SwedishEidAssertionValidator (OpenSAML 3.X extension library for the Swedish eID Framework

java.lang.Object
- se.litsec.opensaml.common.validation.AbstractObjectValidator<T>
- - se.litsec.opensaml.common.validation.AbstractSignableObjectValidator<Assertion>
  - - se.litsec.opensaml.saml2.common.assertion.AssertionValidator
    - - se.litsec.swedisheid.opensaml.saml2.validation.SwedishEidAssertionValidator

All Implemented Interfaces:

se.litsec.opensaml.common.validation.ObjectValidator<Assertion>
```
public class SwedishEidAssertionValidator
extends se.litsec.opensaml.saml2.common.assertion.AssertionValidator
```
An assertion validator that makes checks based on what is required by the Swedish eID Framework.
Apart from the validation parameters documented for AssertionValidator, the following static parameters are handled:
- SAML2AssertionValidationParameters.SC_VALID_ADDRESSES: Optional.
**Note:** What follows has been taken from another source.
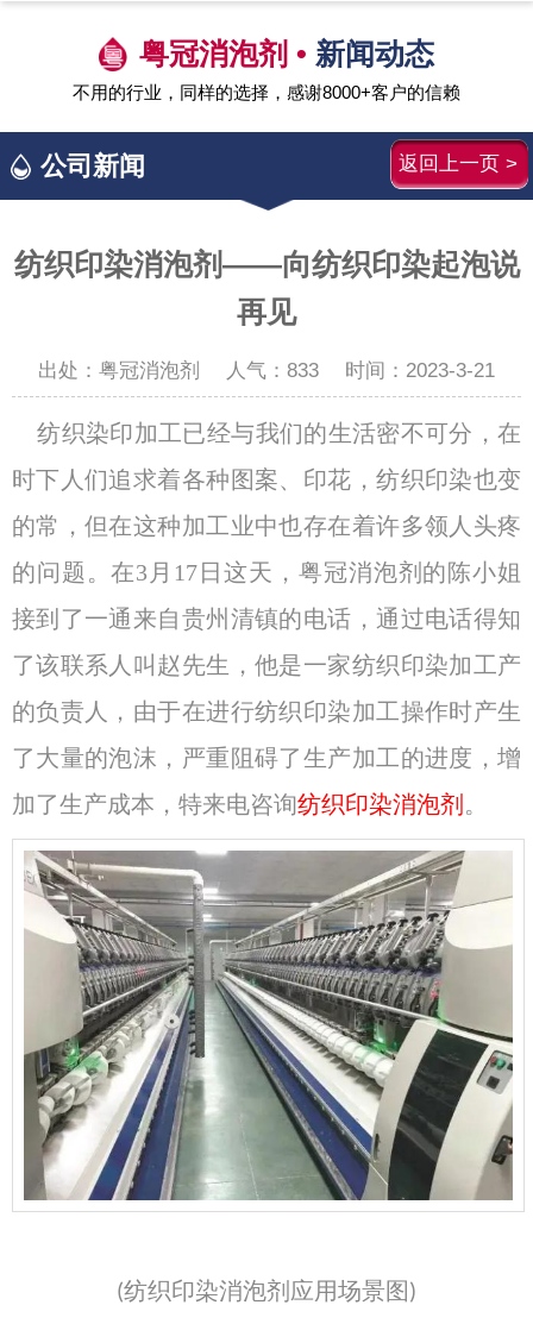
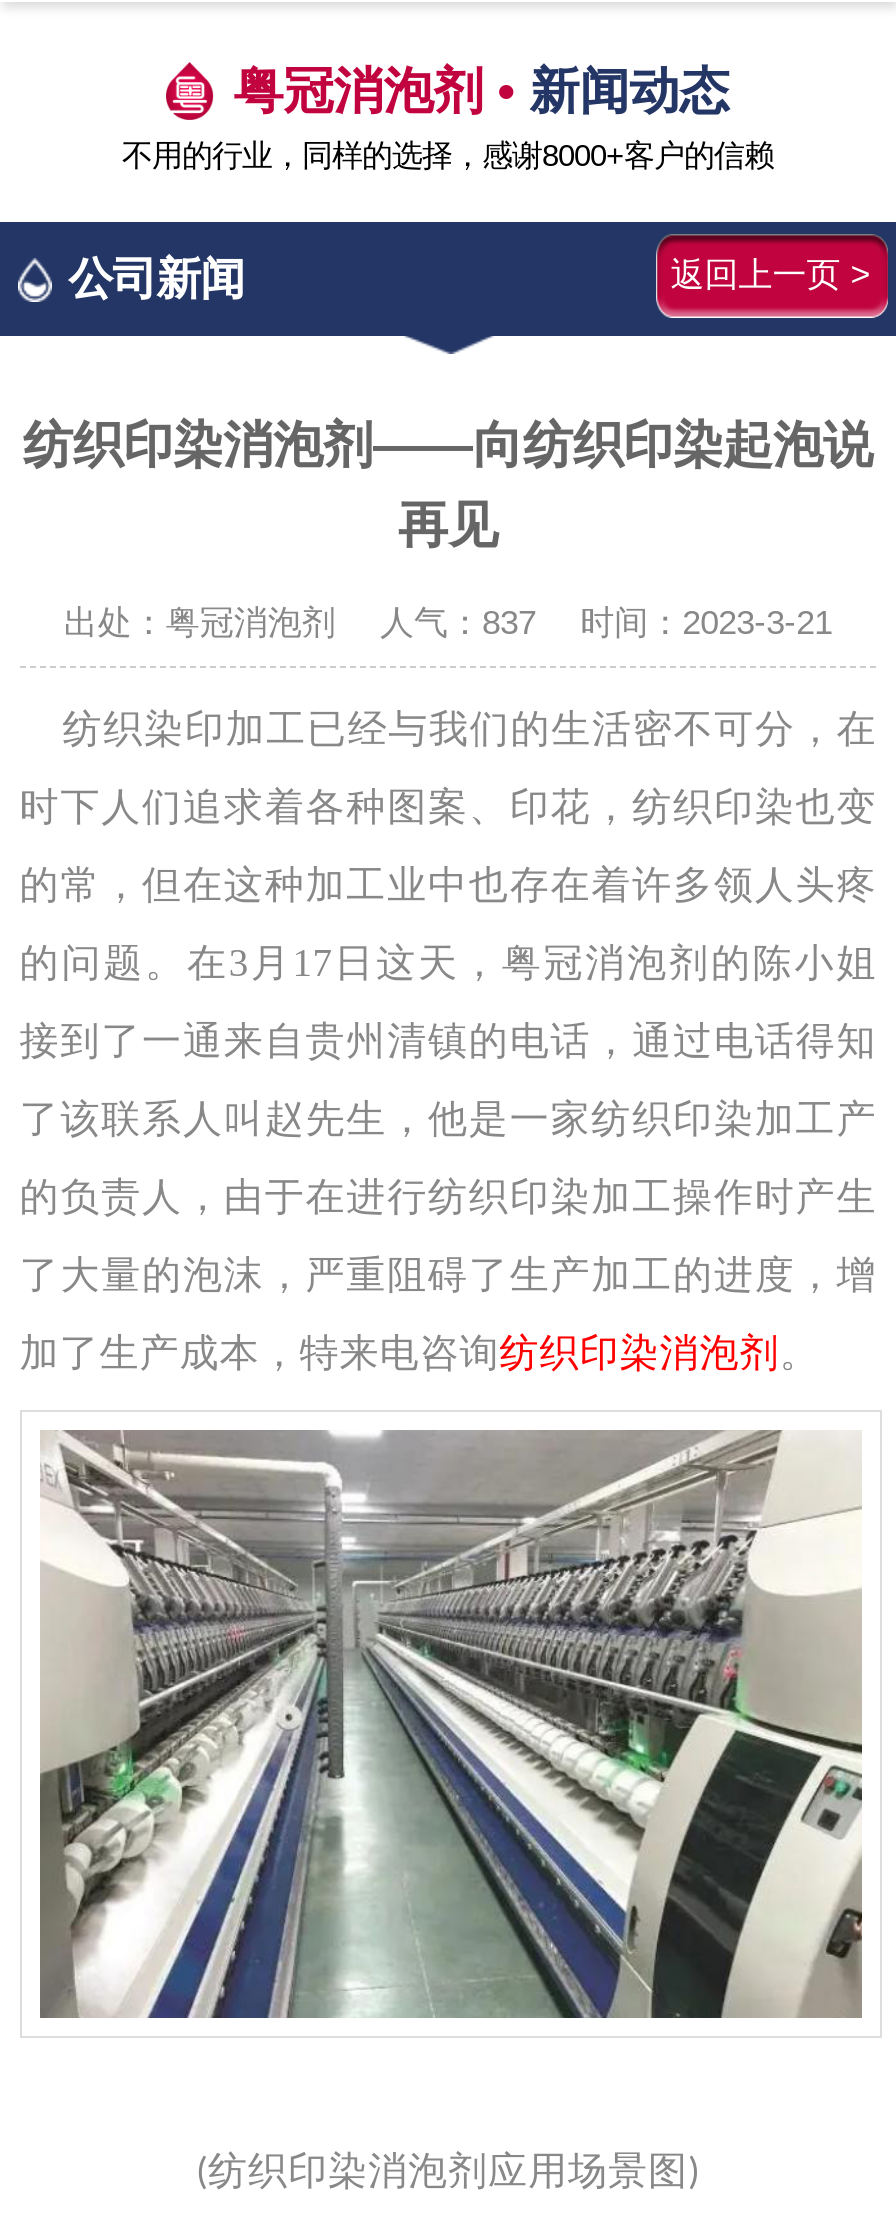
[38,359,495,382] 出处：粤冠消泡剂 人气：833 时间：2023-3-21 -> [64,604,832,642] 出处：粤冠消泡剂 人气：837 时间：2023-3-21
If the set of InetAddress objects are given, the Address-attribute found in the Subject confirmation will be compared against these.
- SAML2AssertionValidationParameters.SC_VALID_RECIPIENTS: Required. A set of valid recipient URL:s.
- SAML2AssertionValidationParameters.COND_VALID_AUDIENCES: Required. A set of valid audiences of the assertion.
Author:

Martin Lindström (martin.lindstrom@litsec.se)

Field Summary
- Fields inherited from class se.litsec.opensaml.saml2.common.assertion.AssertionValidator
  conditionValidators, RESPONSE_ISSUE_INSTANT, subjectConfirmationValidators
- Fields inherited from class se.litsec.opensaml.common.validation.AbstractSignableObjectValidator
  signaturePrevalidator, trustEngine
- Fields inherited from class se.litsec.opensaml.common.validation.AbstractObjectValidator
  DEFAULT_ALLOWED_CLOCK_SKEW, DEFAULT_MAX_AGE_RECEIVED_MESSAGE

Constructor Summary

Constructors
Constructor and Description
`SwedishEidAssertionValidator(SignatureTrustEngine trustEngine, SignaturePrevalidator signaturePrevalidator)` Constructor setting up the validator with the following validators: confirmationValidators: `SwedishEidSubjectConfirmationValidator` conditionValidators: `AudienceRestrictionConditionValidator` statementValidators: `SwedishEidAuthnStatementValidator`, `SwedishEidAttributeStatementValidator`.
`SwedishEidAssertionValidator(SignatureTrustEngine trustEngine, SignaturePrevalidator signaturePrevalidator, Collection<SubjectConfirmationValidator> confirmationValidators, Collection<ConditionValidator> conditionValidators, Collection<StatementValidator> statementValidators)` Constructor.

Method Summary

All Methods Instance Methods Concrete Methods
Modifier and Type	Method and Description
`protected ValidationResult`	`validateConditions(Assertion assertion, ValidationContext context)` Extends the base implementation with requirements from the Swedish eID Framework.
`protected ValidationResult`	`validateStatements(Assertion assertion, ValidationContext context)` Overrides the default implementation with checks to ensure the the `AuthnStatement` and `AttributeStatement` elements are in place.
`protected ValidationResult`	`validateSubject(Assertion assertion, ValidationContext context)` A `Subject` element in the Assertion is required by the Swedish eID Framework.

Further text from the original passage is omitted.